Liberian cultural ambassador and musician

Liberian singer and cultural ambassador

Juli Endee, also known as Queen Juli Endee, is a Liberian singer-songwriter who has served as Liberia's honorary Culture Ambassador and as chief executive of the non-governmental organization Liberia Crusaders for Peace.

== Early life ==
Endee was born to Liberian parents in Firestone, Margibi County. Her father is from Nimba County and her mother from Bong County.

== Career ==
Endee is a singer-songwriter and the chief executive of Liberia Crusaders for Peace, a Liberian non-governmental organization.

=== Culture Ambassador role ===
Endee was designated Liberia's honorary Culture Ambassador in September 1995, a title conferred by then-interim President David Kpormakpor in recognition of her work encouraging Liberian artists in the diaspora to support peace efforts in their home country. In December 2021, the National Traditional Council of Liberia, led by its chairman Chief Zanzan Karwor, publicly honored Endee at a ceremony in Monrovia for her contributions to sustaining peace and promoting Liberian cultural heritage.

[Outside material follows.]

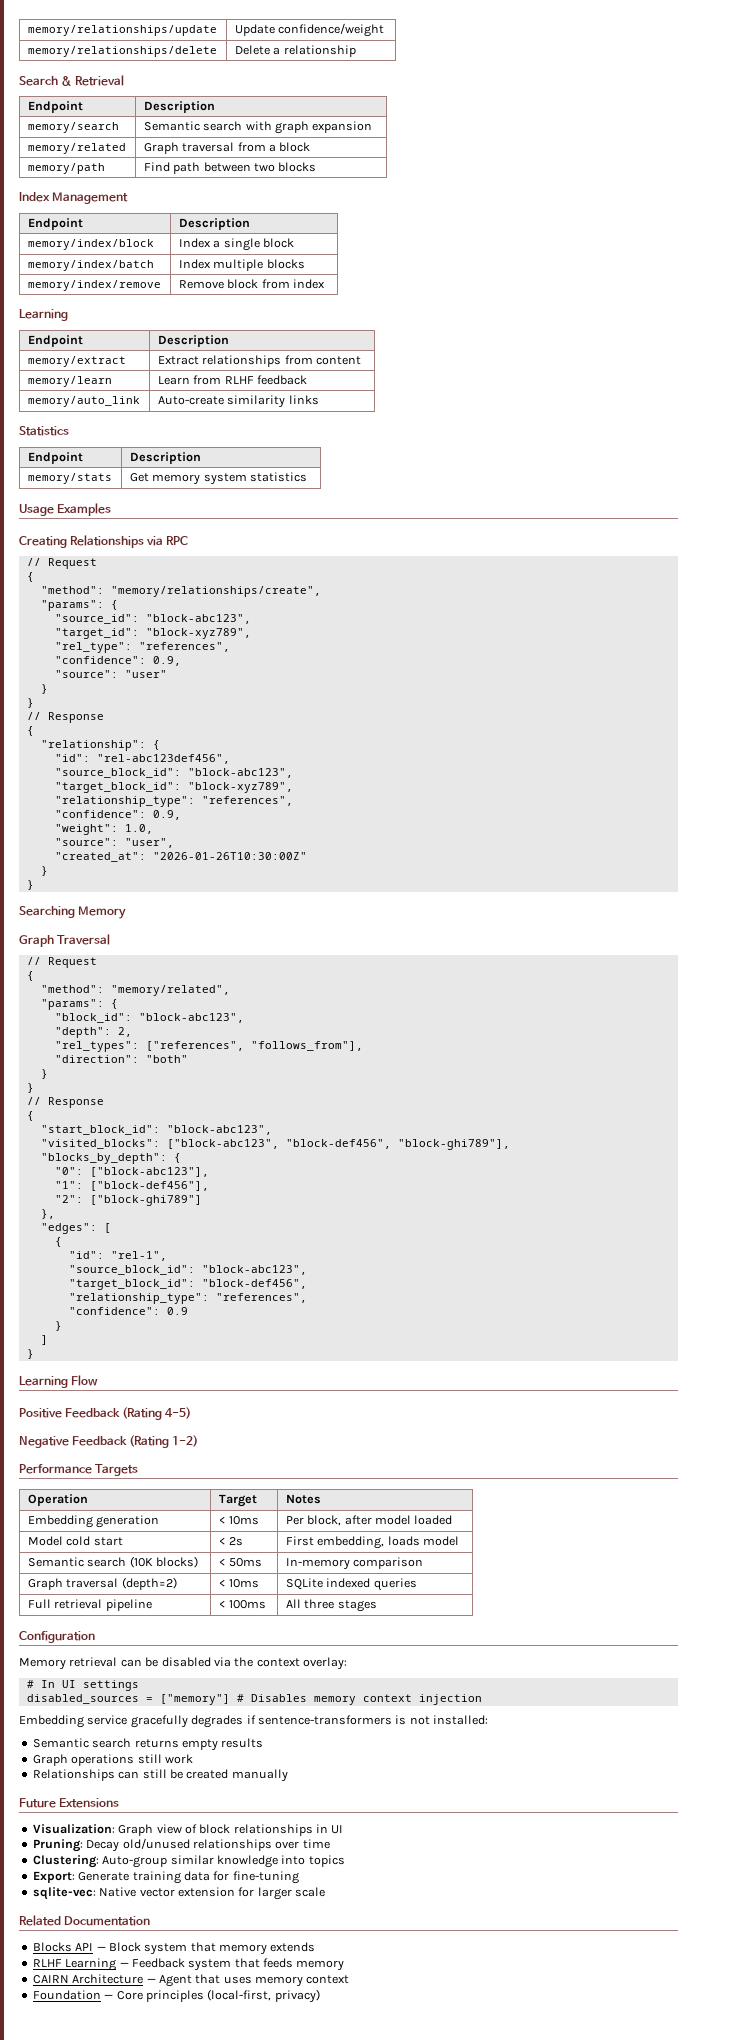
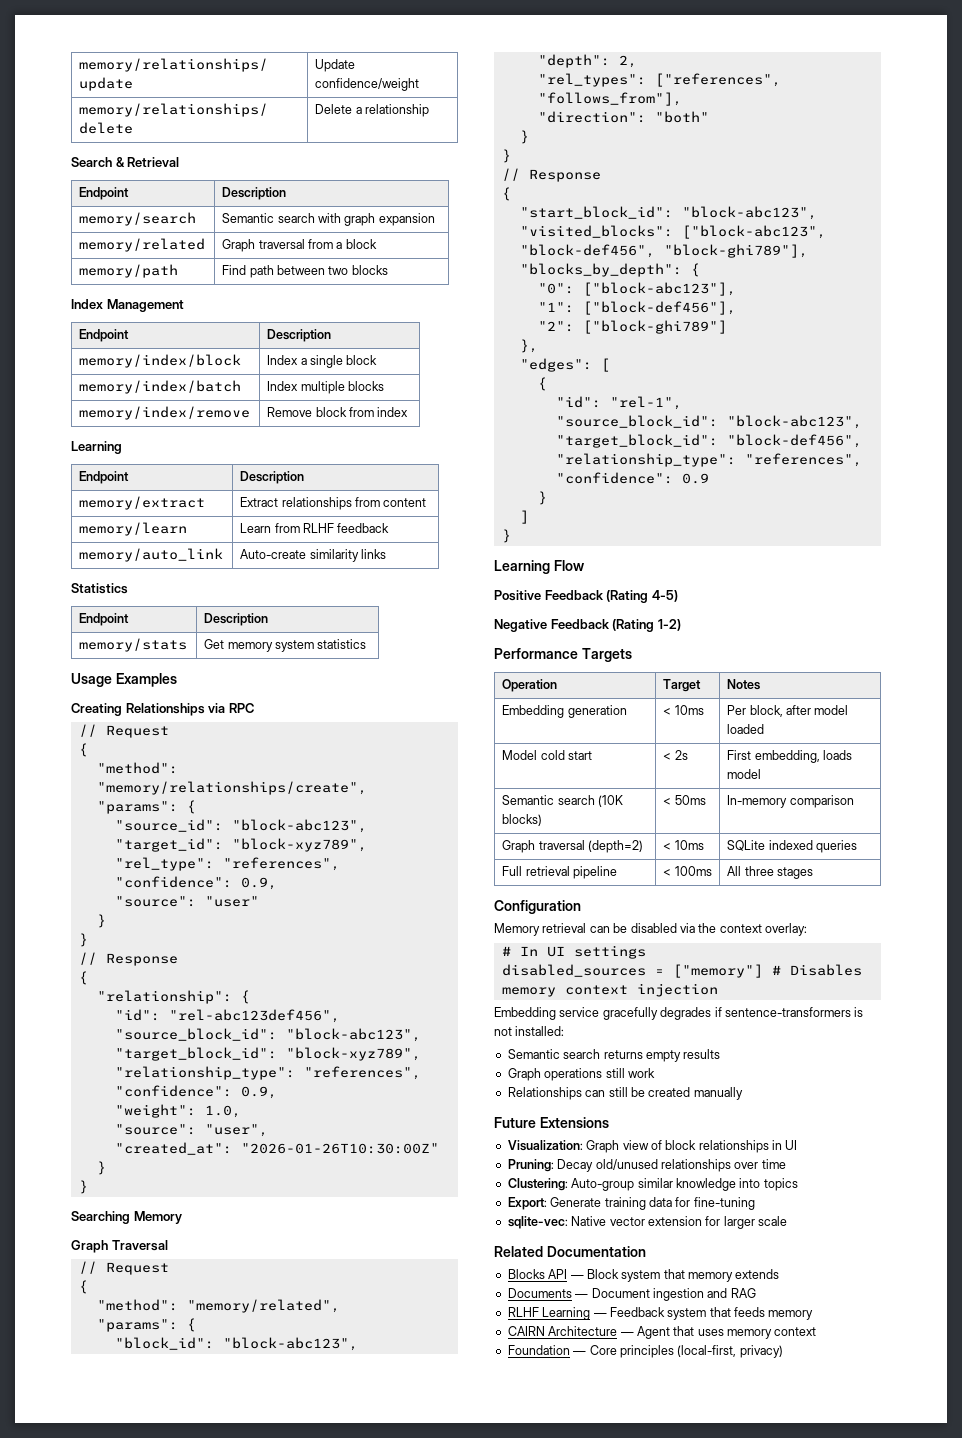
+ Documents — Document ingestion and RAG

In August 2024, the government's appointment of Kekula Kamara (known as Malawala Balawala) as Liberia's Arts and Culture Ambassador prompted public debate over whether the new appointment replaced Endee in the role, with commentators noting that her honorary title had traditionally been considered non-transferable and revocable only for cause. By January 2026, FrontPageAfrica was referring to Endee as Liberia's "former" Cultural Ambassador in its coverage of her public appearances.

== Public advocacy ==
In January 2026, Endee spoke at the Diaspora Annual Return Peace and Reconciliation Dialogue in Congo Town, outside Monrovia, where she called for more equitable distribution of Liberia's resources, particularly to citizens in the country's leeward regions, and for greater investment in young people as a strategy for sustaining peace. She also spoke about the lasting psychological effects of the Liberian civil war on reconciliation between perpetrators and victims.